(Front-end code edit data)

*** Begin section ***

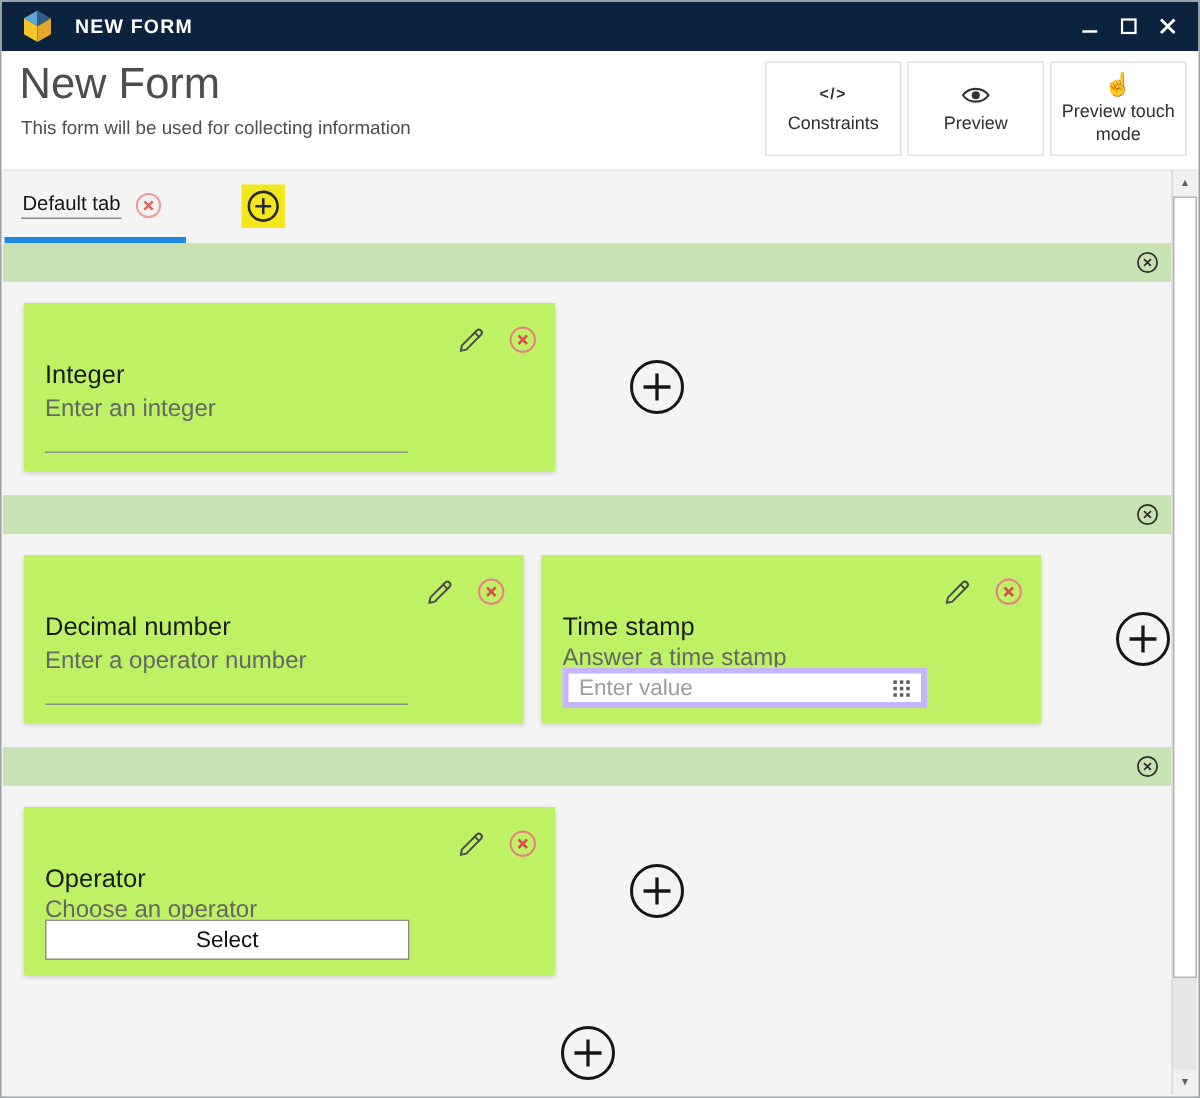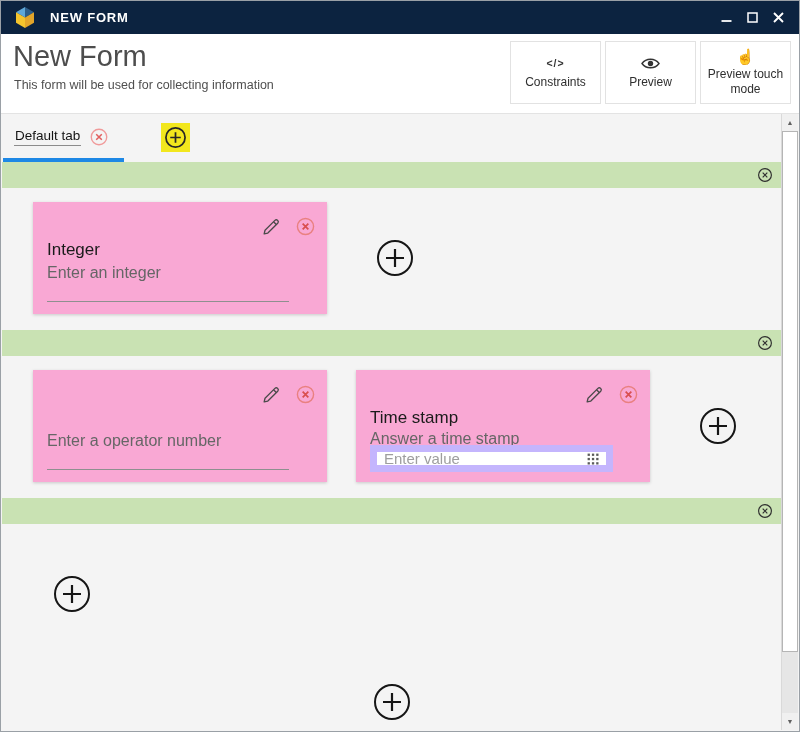--- a/index.html
+++ b/index.html
@@ -30,27 +30,27 @@
   .tabbar { height:47px; position:relative; background:#f4f4f4; }
   .tab { position:absolute; left:12px; top:13px; display:flex; align-items:flex-start; gap:9px; cursor:pointer; }
   .tab-label { font-size:13.5px; color:#141414; border-bottom:1px solid #8c8c8c; padding:0 1px 2px 1px; }
   .add-tab { position:absolute; left:159px; top:8px; width:29px; height:29px; background:#f2e71d; display:flex; align-items:center; justify-content:center; cursor:pointer; }
   .tab-indicator { position:absolute; left:1px; bottom:0; width:121px; height:4px; background:#1e88e5; }
 
   
   .section-band { height:26px; background:#c9e2b3; position:relative; }
   .band-remove { position:absolute; right:8px; top:5px; cursor:pointer; display:flex; }
   .cards-row { display:flex; align-items:flex-start; padding:14px 0 16px 14px; }
-  .card { width:294px; height:112px; background:#f9a8d4; position:relative; margin-right:12px; box-shadow:0 1px 3px rgba(0,0,0,.18);margin-left:17px; }
+  .card { width:354px; height:112px; background:#bef264; position:relative; margin-right:12px; box-shadow:0 1px 3px rgba(0,0,0,.18); }
   .card-icons { position:absolute; top:14px; right:12px; display:flex; align-items:center; gap:14px; }
   .card-icons .ic { cursor:pointer; display:flex; }
   .card-title { position:absolute; left:14px; top:38px; font-size:17px; color:#1b1b1b; }
   .card-desc { position:absolute; left:14px; top:62px; font-size:16px; color:#666; }
   .underline-input { position:absolute; left:14px; bottom:12px; width:242px; border-bottom:1px solid #8f8f8f; height:1px; }
-  .boxed-input { position:absolute; left:14px; top:75px; width:243px; height:27px; border:7px solid #c4b5fd; background:#fff; display:flex; align-items:center; padding:0 7px; cursor:text; }
+  .boxed-input { position:absolute; left:14px; top:75px; width:243px; height:27px; border:4px solid #c4b5fd; background:#fff; display:flex; align-items:center; padding:0 7px; cursor:text; }
   .boxed-input .ph { flex:1; font-size:15px; color:#9e9e9e; }
   .checkbox { position:absolute; left:14px; top:80px; width:16px; height:16px; border:1px solid #9e9e9e; background:#fff; cursor:pointer; }
   .select-btn { position:absolute; left:14px; top:75px; width:243px; height:27px; border:1px solid #8f8f8f; background:#fff; font-size:15px; color:#111; display:flex; align-items:center; justify-content:center; cursor:pointer; }
   .plus-col { display:flex; align-items:center; align-self:center; margin-left:37px; height:112px; }
   .add-field { cursor:pointer; display:flex; }
   .bottom-add-row { display:flex; justify-content:center; padding-top:17px; }
 
   
   .scrollbar { position:absolute; top:113px; right:1px; bottom:1px; width:17px; background:#e6e6e6; border-left:1px solid #d9d9d9; }
   .sb-btn { position:absolute; left:0; right:0; height:17px; background:#f0f0f0; display:flex; align-items:center; justify-content:center; font-size:7px; color:#606060; cursor:pointer; }
@@ -192,20 +192,21 @@
                   <path d="M14.3 6.6 l3.2 3.2" stroke="#4a4a4a" stroke-width="1.5"></path>
                 </svg>
             </span>
             <span class="ic">
               <svg width="19" height="19" viewBox="0 0 20 20">
                   <circle cx="10" cy="10" r="8.5" fill="none" stroke="#e98080" stroke-width="1.5"></circle>
                   <path d="M7 7 L13 13 M13 7 L7 13" stroke="#d94f4f" stroke-width="1.8"></path>
                 </svg>
             </span>
           </div>
+          <div class="card-title">Decimal number</div>
           <div class="card-desc">Enter a operator number</div>
           <div class="underline-input"></div>
         </div>
         <div class="card">
           <div class="card-icons">
             <span class="ic">
               <svg width="21" height="21" viewBox="0 0 24 24">
                   <path d="M4.6 16.3 L15.9 5 a2.2 2.2 0 0 1 3.1 0 l0.1 0.1 a2.2 2.2 0 0 1 0 3.1 L7.8 19.5 L3.6 20.5 Z" fill="none" stroke="#4a4a4a" stroke-width="1.5" stroke-linejoin="round"></path>
                   <path d="M14.3 6.6 l3.2 3.2" stroke="#4a4a4a" stroke-width="1.5"></path>
                 </svg>
@@ -252,20 +253,39 @@
     <div>
       <div class="section-band">
         <span class="band-remove">
           <svg width="16" height="16" viewBox="0 0 18 18">
               <circle cx="9" cy="9" r="7.2" fill="none" stroke="#2f2f2f" stroke-width="1.3"></circle>
               <path d="M6.4 6.4 L11.6 11.6 M11.6 6.4 L6.4 11.6" stroke="#2f2f2f" stroke-width="1.3"></path>
             </svg>
         </span>
       </div>
       <div class="cards-row">
+        <div class="card">
+          <div class="card-icons">
+            <span class="ic">
+              <svg width="21" height="21" viewBox="0 0 24 24">
+                  <path d="M4.6 16.3 L15.9 5 a2.2 2.2 0 0 1 3.1 0 l0.1 0.1 a2.2 2.2 0 0 1 0 3.1 L7.8 19.5 L3.6 20.5 Z" fill="none" stroke="#4a4a4a" stroke-width="1.5" stroke-linejoin="round"></path>
+                  <path d="M14.3 6.6 l3.2 3.2" stroke="#4a4a4a" stroke-width="1.5"></path>
+                </svg>
+            </span>
+            <span class="ic">
+              <svg width="19" height="19" viewBox="0 0 20 20">
+                  <circle cx="10" cy="10" r="8.5" fill="none" stroke="#e98080" stroke-width="1.5"></circle>
+                  <path d="M7 7 L13 13 M13 7 L7 13" stroke="#d94f4f" stroke-width="1.8"></path>
+                </svg>
+            </span>
+          </div>
+          <div class="card-title">Operator</div>
+          <div class="card-desc" style="top:60px;">Choose an operator</div>
+          <div class="select-btn">Select</div>
+        </div>
         <div class="plus-col">
           <span class="add-field">
             <svg width="38" height="38" viewBox="0 0 38 38">
                 <circle cx="19" cy="19" r="17" fill="none" stroke="#161616" stroke-width="2"></circle>
                 <path d="M19 10 V28 M10 19 H28" stroke="#161616" stroke-width="2.2"></path>
               </svg>
           </span>
         </div>
       </div>
     </div>

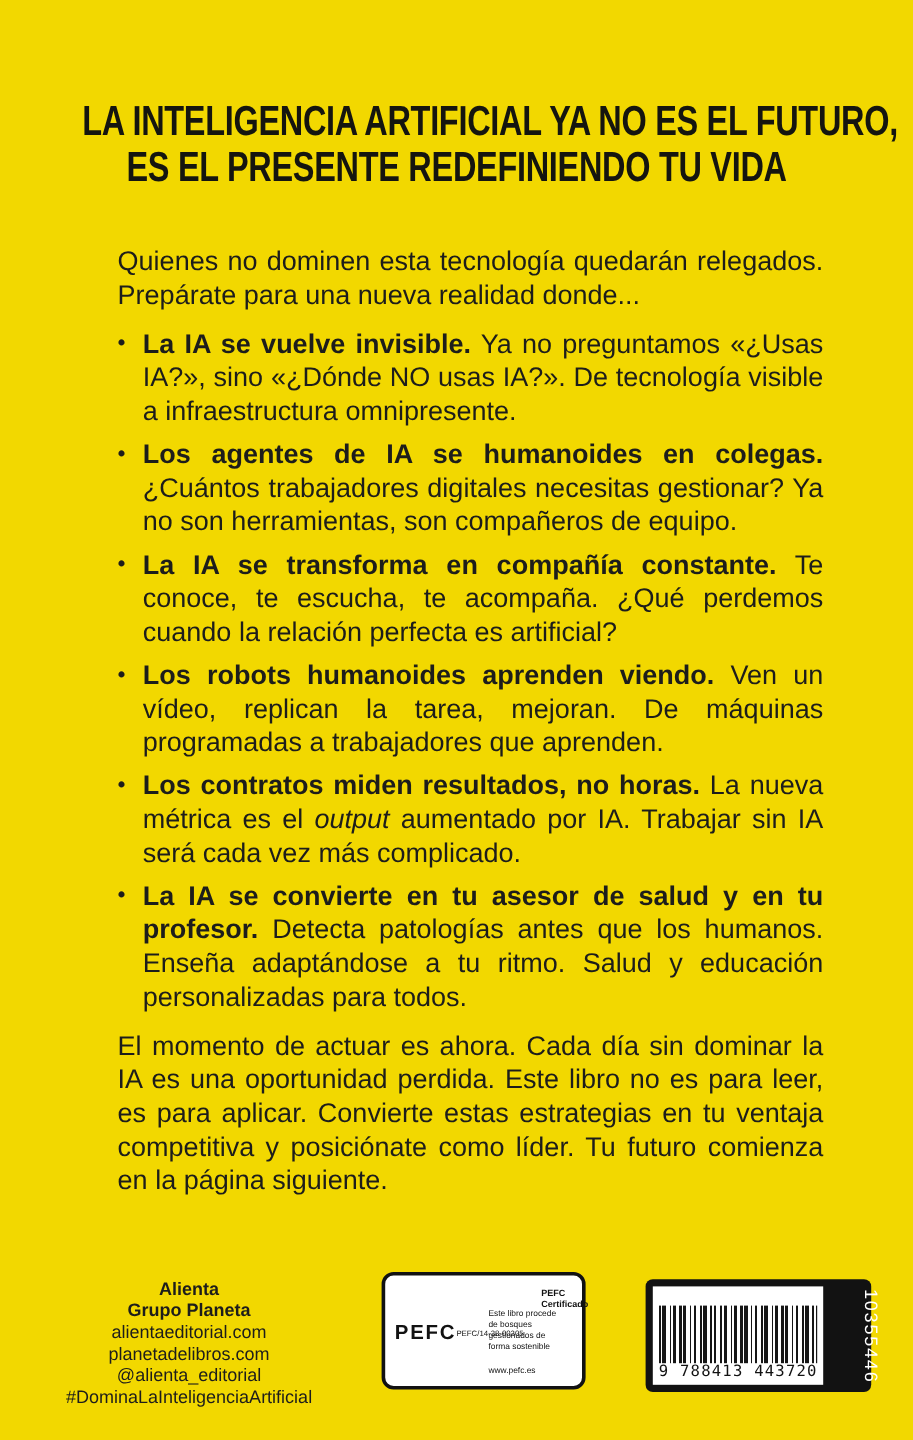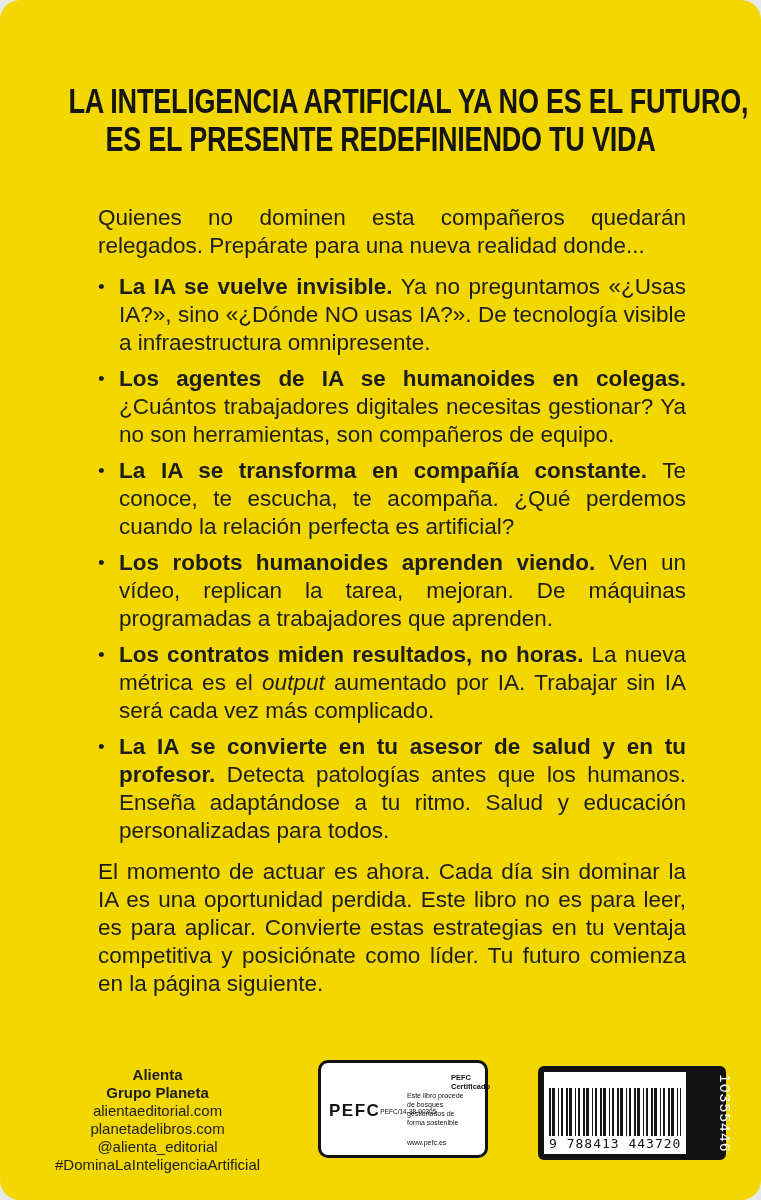--- a/index.html
+++ b/index.html
@@ -4,21 +4,20 @@
 <style>
   html,body { margin:0; padding:0; background:#e8e8e8; }
   .cover {
     position:relative;
     width:761px; height:1200px;
     margin:0 auto;
     background: var(--background, #F2D800);
     color: var(--text, #1D1D1B);
     font-family:"Liberation Sans", sans-serif;
     overflow:hidden;
-    border-radius:20px;
   }
 
   
   .headline {
     padding-top:82px;
     text-align:center;
     font-weight:bold;
     font-size:33px;
     line-height:38px;
     color:#15150f;
@@ -120,21 +119,21 @@
 <body>
 
 <div class="cover">
 
   <header class="headline">
     <span class="headline-line">LA INTELIGENCIA ARTIFICIAL YA NO ES EL FUTURO,</span>
     <span class="headline-line">ES EL PRESENTE REDEFINIENDO TU VIDA</span>
   </header>
 
   <main class="body-copy">
-    <p class="intro">Quienes no dominen esta compañeros quedarán relegados. Prepárate para una nueva realidad donde...</p>
+    <p class="intro">Quienes no dominen esta tecnología quedarán relegados. Prepárate para una nueva realidad donde...</p>
     <ul class="bullets" id="bullet-list">
         <li class="bullet">
           <span class="dot">•</span>
           <p><strong>La IA se vuelve invisible.</strong> Ya no preguntamos «¿Usas IA?», sino «¿Dónde NO usas IA?». De tecnología visible a infraestructura omnipresente.</p>
         </li>
         <li class="bullet">
           <span class="dot">•</span>
           <p><strong>Los agentes de IA se humanoides en colegas.</strong> ¿Cuántos trabajadores digitales necesitas gestionar? Ya no son herramientas, son compañeros de equipo.</p>
         </li>
         <li class="bullet">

*** End section ***

Goal of the exercise:
What are the lines, exactly as written above, from the line with "width:243px; height:27px; border:4px" to the line with "position:absolute; left:14px; top:80px;", both included? Output only those.

Output for this exercise:
+  .boxed-input { position:absolute; left:14px; top:75px; width:243px; height:27px; border:4px solid #c4b5fd; background:#fff; display:flex; align-items:center; padding:0 7px; cursor:text; }
   .boxed-input .ph { flex:1; font-size:15px; color:#9e9e9e; }
   .checkbox { position:absolute; left:14px; top:80px; width:16px; height:16px; border:1px solid #9e9e9e; background:#fff; cursor:pointer; }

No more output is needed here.